- [Data extract]:
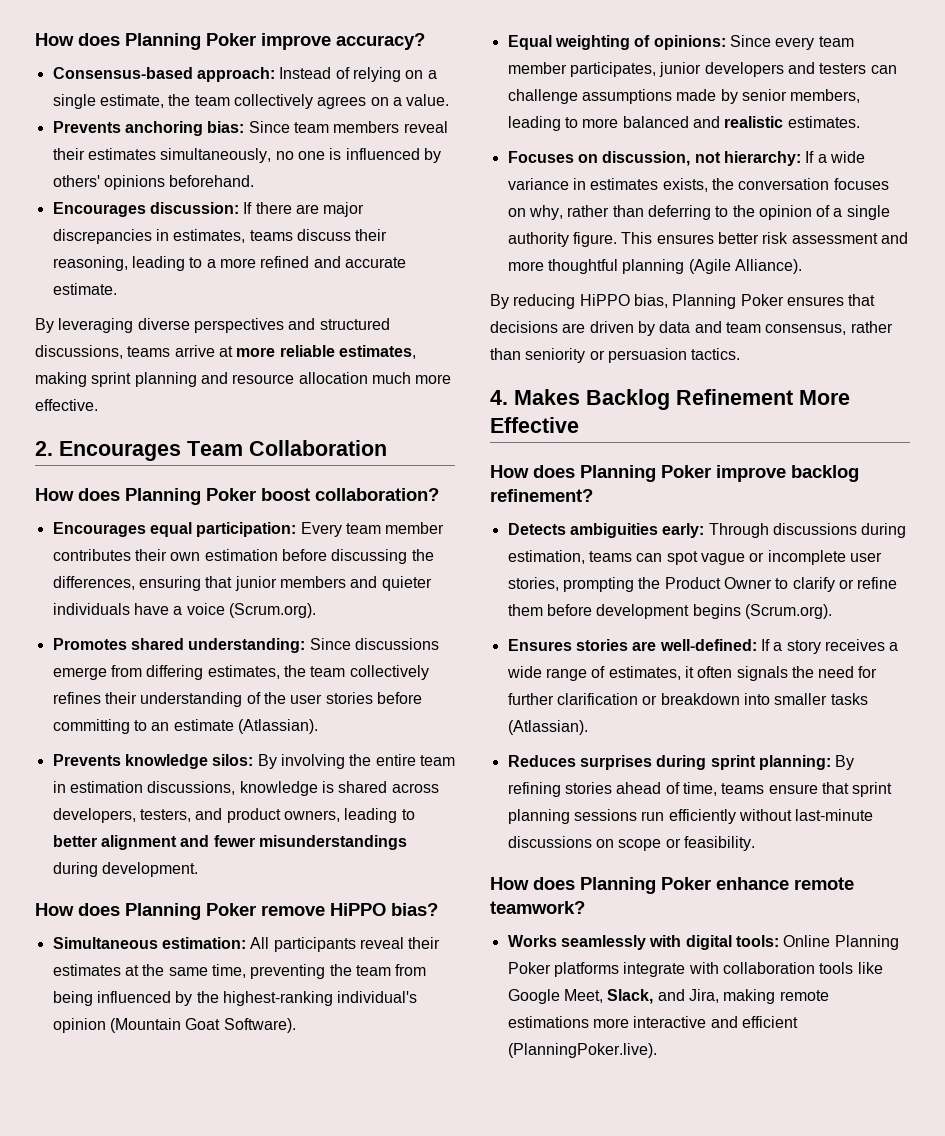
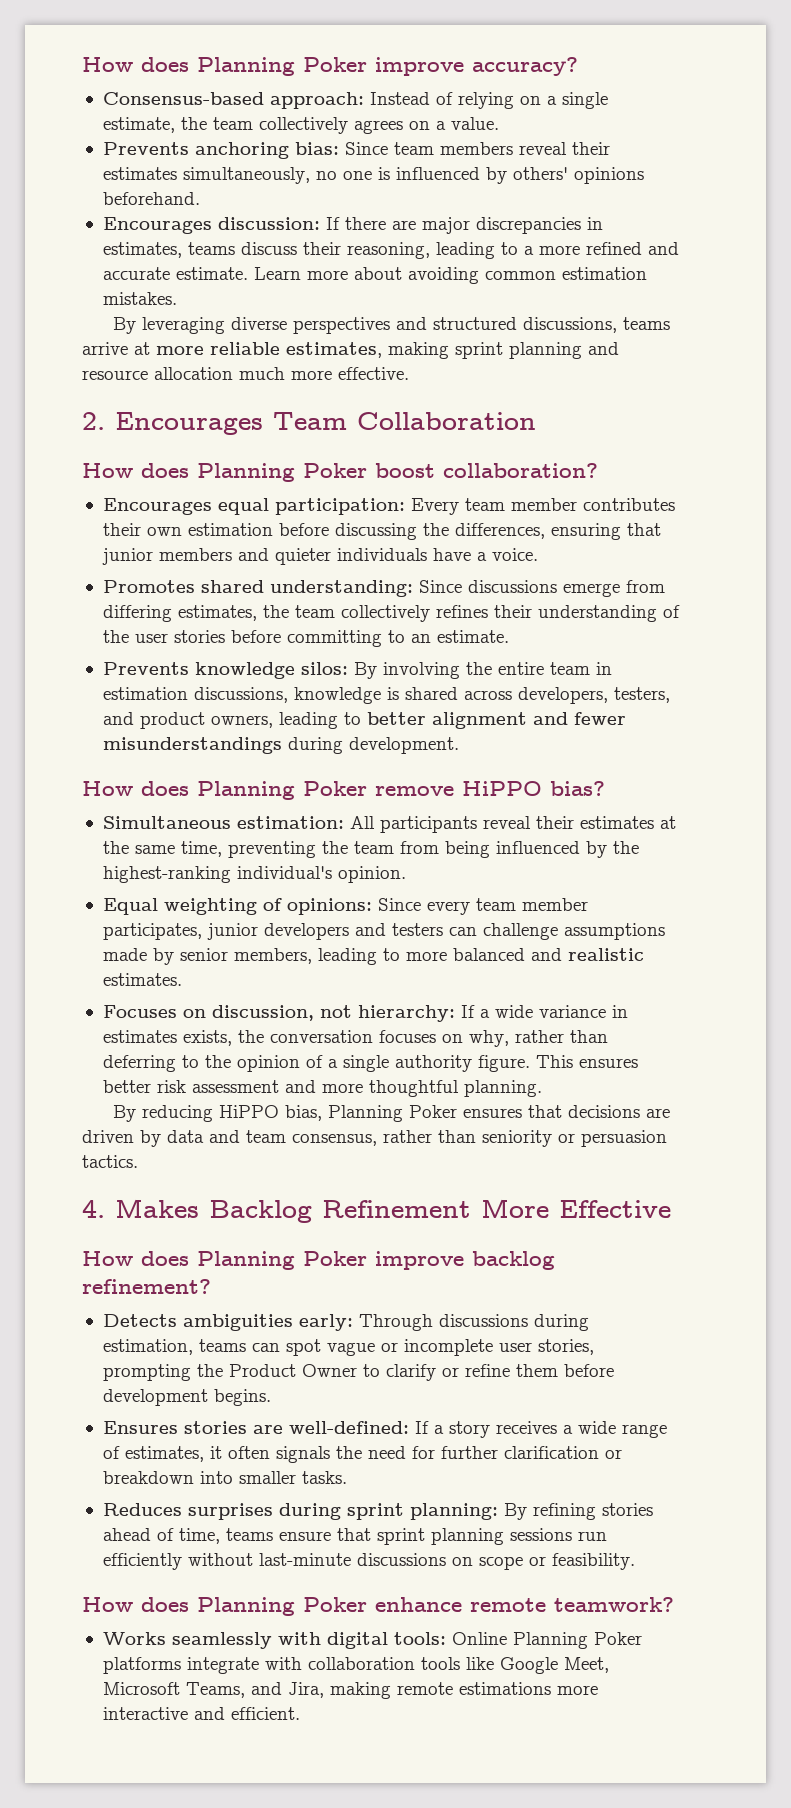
+ Learn more about avoiding common estimation mistakes.
- Encourages equal participation: Every team member contributes their own estimation before discussing the differences, ensuring that junior members and quieter individuals have a voice (Scrum.org).
+ Encourages equal participation: Every team member contributes their own estimation before discussing the differences, ensuring that junior members and quieter individuals have a voice.
- Promotes shared understanding: Since discussions emerge from differing estimates, the team collectively refines their understanding of the user stories before committing to an estimate (Atlassian).
+ Promotes shared understanding: Since discussions emerge from differing estimates, the team collectively refines their understanding of the user stories before committing to an estimate.
- Simultaneous estimation: All participants reveal their estimates at the same time, preventing the team from being influenced by the highest-ranking individual's opinion (Mountain Goat Software).
+ Simultaneous estimation: All participants reveal their estimates at the same time, preventing the team from being influenced by the highest-ranking individual's opinion.
- This ensures better risk assessment and more thoughtful planning (Agile Alliance).
+ This ensures better risk assessment and more thoughtful planning.
- Detects ambiguities early: Through discussions during estimation, teams can spot vague or incomplete user stories, prompting the Product Owner to clarify or refine them before development begins (Scrum.org).
+ Detects ambiguities early: Through discussions during estimation, teams can spot vague or incomplete user stories, prompting the Product Owner to clarify or refine them before development begins.
- Ensures stories are well-defined: If a story receives a wide range of estimates, it often signals the need for further clarification or breakdown into smaller tasks (Atlassian).
+ Ensures stories are well-defined: If a story receives a wide range of estimates, it often signals the need for further clarification or breakdown into smaller tasks.
- Works seamlessly with digital tools: Online Planning Poker platforms integrate with collaboration tools like Google Meet, Slack, and Jira, making remote estimations more interactive and efficient (PlanningPoker.live).
+ Works seamlessly with digital tools: Online Planning Poker platforms integrate with collaboration tools like Google Meet, Microsoft Teams, and Jira, making remote estimations more interactive and efficient.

- [Action item]: Extract from the records above the lines from the one containing "- Encourages equal" to the one containing "more thoughtful planning.", both lines included, exactly as they appear and with nothing else.

- [Worked solution]:
- Encourages equal participation: Every team member contributes their own estimation before discussing the differences, ensuring that junior members and quieter individuals have a voice (Scrum.org).
+ Encourages equal participation: Every team member contributes their own estimation before discussing the differences, ensuring that junior members and quieter individuals have a voice.
- Promotes shared understanding: Since discussions emerge from differing estimates, the team collectively refines their understanding of the user stories before committing to an estimate (Atlassian).
+ Promotes shared understanding: Since discussions emerge from differing estimates, the team collectively refines their understanding of the user stories before committing to an estimate.
- Simultaneous estimation: All participants reveal their estimates at the same time, preventing the team from being influenced by the highest-ranking individual's opinion (Mountain Goat Software).
+ Simultaneous estimation: All participants reveal their estimates at the same time, preventing the team from being influenced by the highest-ranking individual's opinion.
- This ensures better risk assessment and more thoughtful planning (Agile Alliance).
+ This ensures better risk assessment and more thoughtful planning.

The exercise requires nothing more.